Occuper l’espace, entretenir le doute
La tribune intitulée «Vers un totalitarisme écologique», publiée coup sur coup dans L’Echo du 16 novembre et dans La Libre Belgique du lendemain, offre un bel exemple de la stratégie médiatique d’une certaine industrie pétrolière: occuper le terrain et entretenir le doute.
L’auteur de ce brûlot anti-Kyoto (également paru dans le quotidien conservateur allemand Die Welt du 8 novembre), n’est autre qu’Edgar Gärtner, collaborateur de Science & Vie dans les années 80 et ancien rédacteur en chef de la revue allemande du WWF. Depuis 2005, Gärtner est employé par le Center for the New Europe (CNE), un think-tank ultralibéral connu notamment pour son «Bal du capitalisme» qu’il organise chaque hiver à Bruxelles.
Or le CNE est notamment arrosé par Exxon, «l’une des plus grandes compagnies pétrolières privées, très active dans le financement de la désinformation en matière de changements climatiques», comme l’ont rappelé hier cinq climatologues de l’université catholique de Louvain en réponse à Gärtner, dans une tribune dont on ne sait si le titre – «Effet de serre: ne nous trompez pas!» – s’adresse au lobbyiste d’Exxon ou aux médias qui ont publié sa prose. Certes, le quotidien du boulevard Emile Jacqmain avait averti ses lecteurs du financement pétrolier de Gärtner. Mais ni L’Echo ni Die Welt n’ont jugé bon de le faire...

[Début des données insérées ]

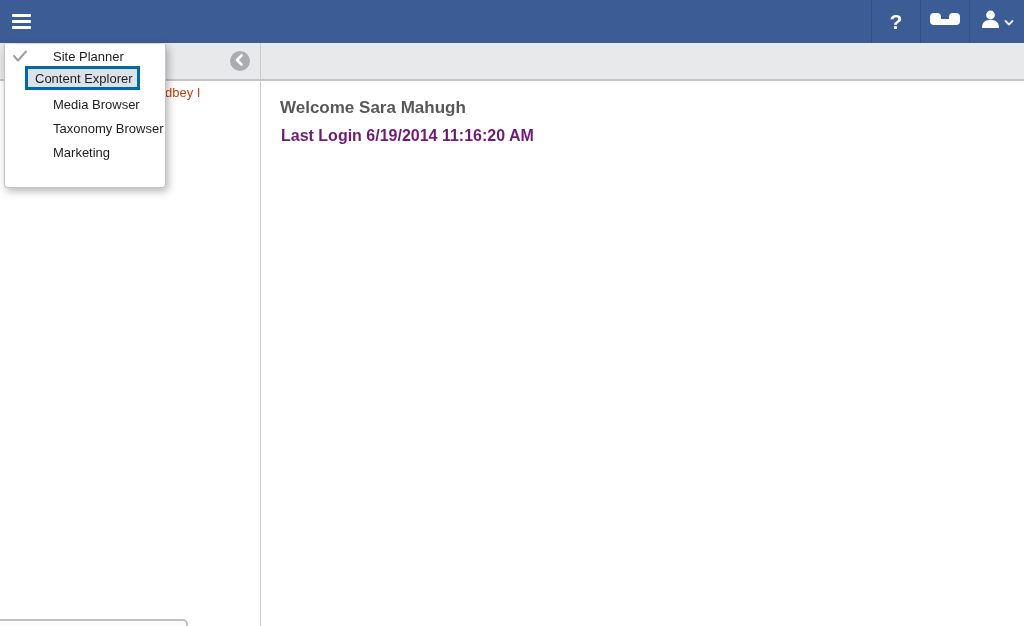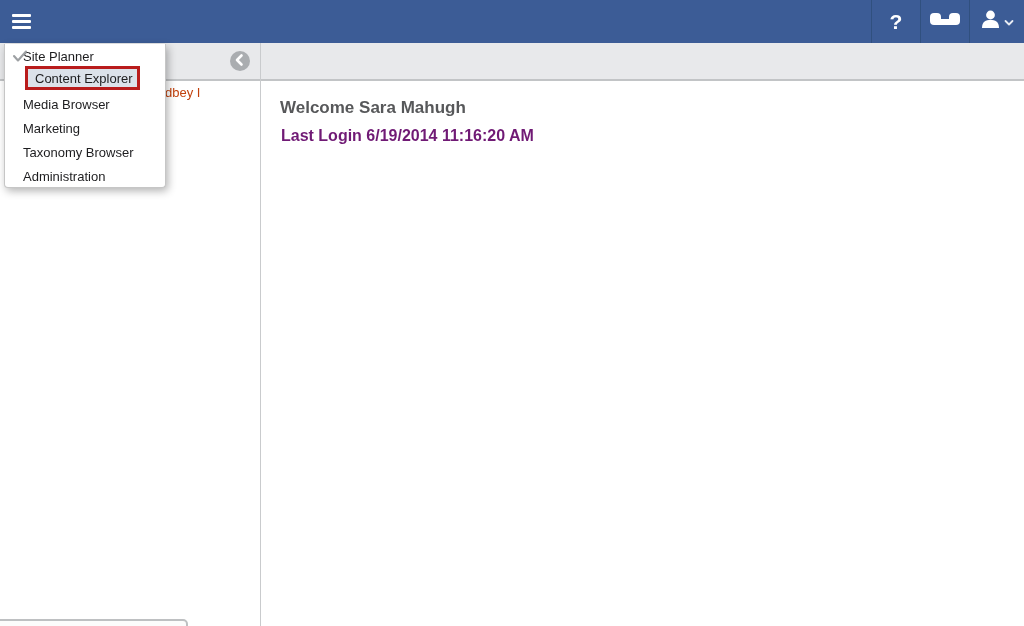"Site Planner" .app-menu .menu-row { padding-left: 18px -> 48px }
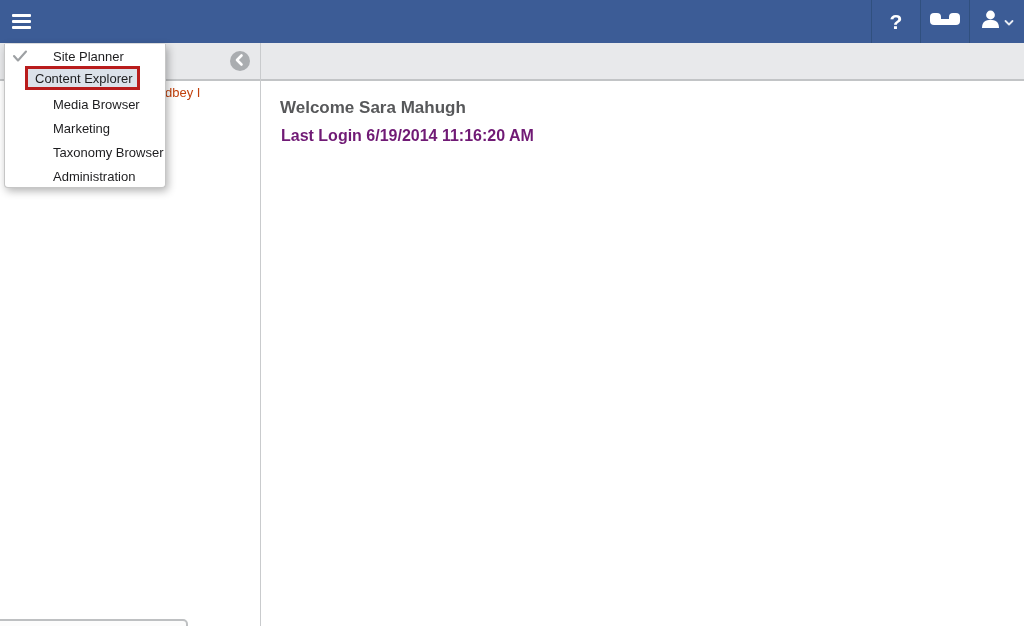"Content Explorer" .menu-annotation { border: 3px solid #b91c1c -> 3px solid #0369a1 }
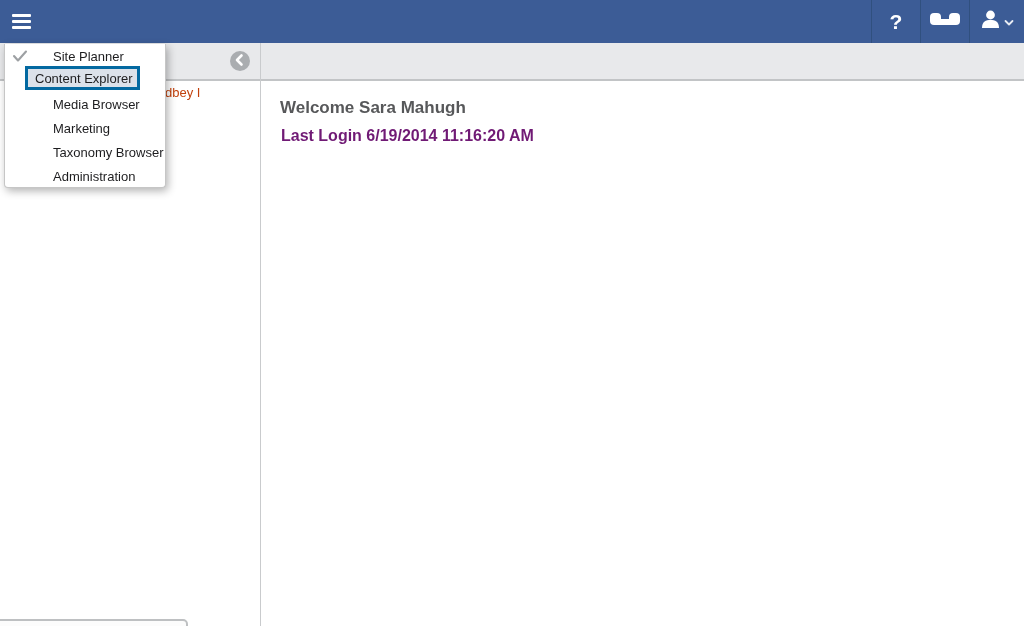"Marketing" div.menu-row { order: before "Taxonomy Browser" -> after "Taxonomy Browser" }
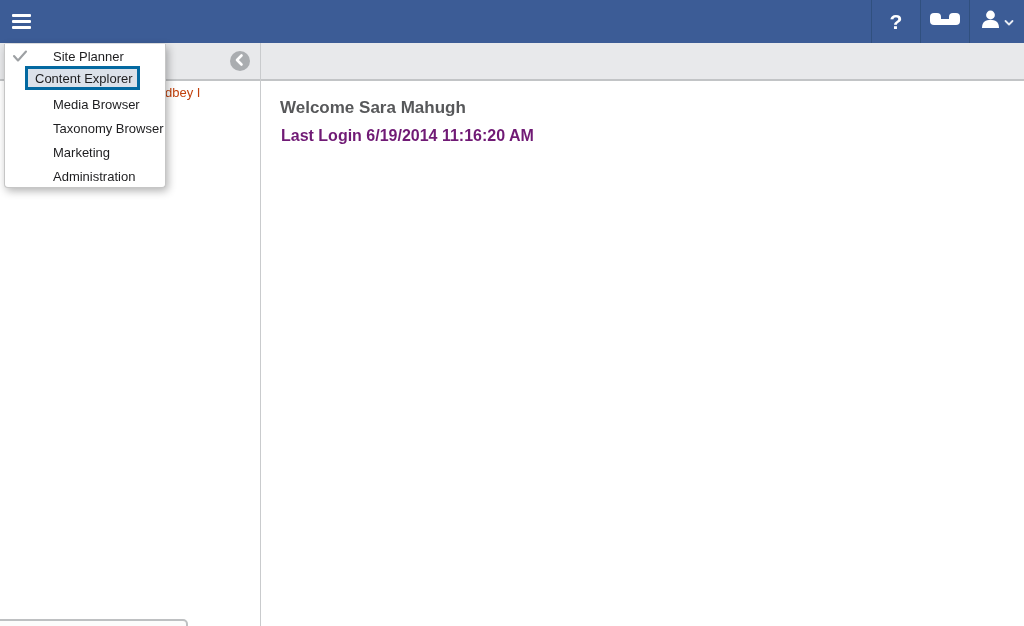"Administration" div.menu-row { html: <div> <span>Administration</span> </div> -> none }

Bilan de ce «plan média»? Primo, deux pleines pages «gaspillées» dans La Libre – la première en désinformation pure financée par une industrie rétrograde, la seconde en réfutation scientifique rendue nécessaire par la seule existence de la première. Secundo, un nuage de désinformation a asphyxié les lecteurs de L’Echo et de Die Welt, et tous ceux de La Libre qui n’ont pu lire la réplique des climatologues publiée 13 jours plus tard. Tertio, la nécessaire réflexion sur les actions concrètes à mener pour contrer l’effet de serre n’a pas avancé d’un iota. Pour Exxon, c’est l’essentiel.
Bref, on a ici un exemple éloquent de cette «censure invisible» que dénonce Pascal Durand, professeur au Département des arts et sciences de la communication à l’université de Liège, dans son bref et percutant dernier essai...
UPDATE 06/12/2006 :
Près de trois semaines après la parution dans L’Echo du texte d’Edgar Gärtner, le quotidien des affaires publie ce jour la réaction des cinq climatologues de l’UCL (réaction déjà publiée dans La Libre Belgique du 29/11).
UPDATE 03/01/2007 :
Après Die Welt, L’Echo et La Libre Belgique, c’est au tour des quotidiens Le Figaro et Les Echos de publier la prose d’Edgar Gärtner, respectivement dans leurs éditions du 26 et du 28 décembre 2006. Une fois de plus, sans aucune mention du financement du CNE par Exxon en 2003, 2004 et 2005 (170.000$ au total).
UPDATE 07/01/2007 :
L’association étasunienne Union of Concerned Scientist (UCS) publie un rapport très documenté (273 notes de bas de page!) sur les agissements d’Exxon en matière de désinformation climatique. Le rapport est en ligne et documente une stratégie que l’UCS apparente à celle suivie par les cigarettiers pour nier ou minimiser la nocivité du tabac sur la santé. (Via M a n u & DeDefensa)
UPDATE 22/01/2007 :
Le Figaro a publié le 11/01 la réponse à M. Gärtner des climatologues néolouvanistes.